Start of DATA PROVIDED

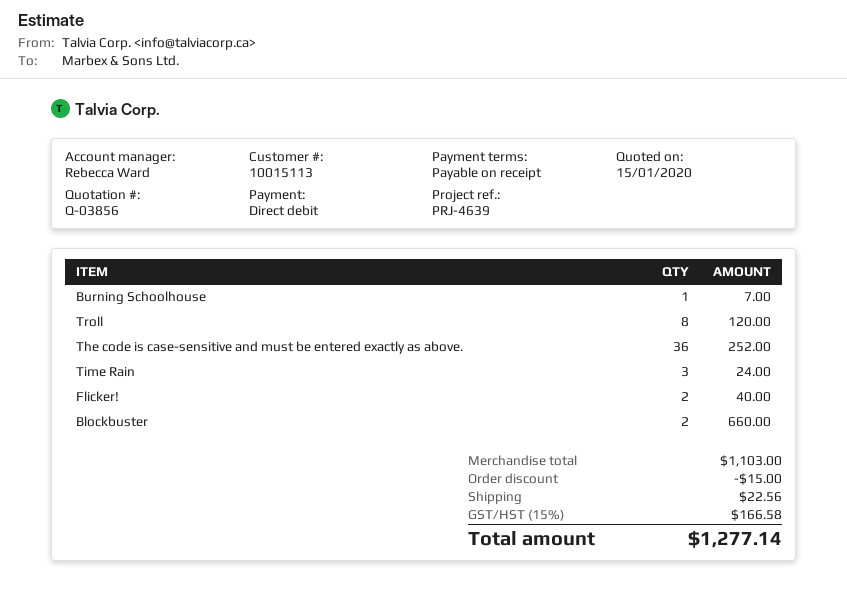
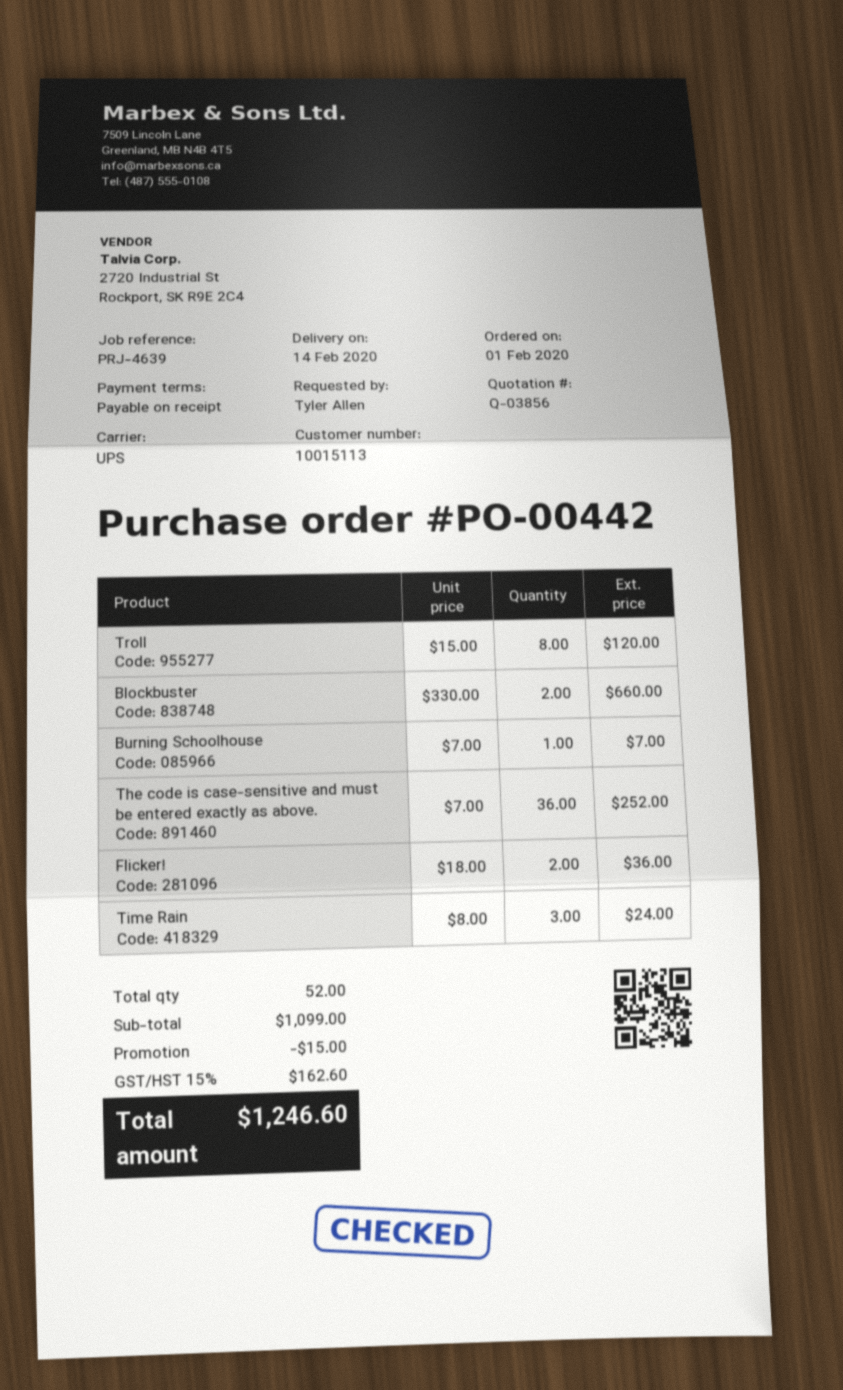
Flicker!: 2 for 40.00 -> 2 for 36.00
subtotal: 1103.00 -> 1099.00
shipping: 22.56 -> none
tax: 15% = 166.58 -> 15% = 162.60
total: 1277.14 -> 1246.60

End of DATA PROVIDED

TASK INSTRUCTIONS.
Would you please set down the data above again exactly, without its pictures?

THE ANSWER.
Flicker!: 2 for 40.00 -> 2 for 36.00
subtotal: 1103.00 -> 1099.00
shipping: 22.56 -> none
tax: 15% = 166.58 -> 15% = 162.60
total: 1277.14 -> 1246.60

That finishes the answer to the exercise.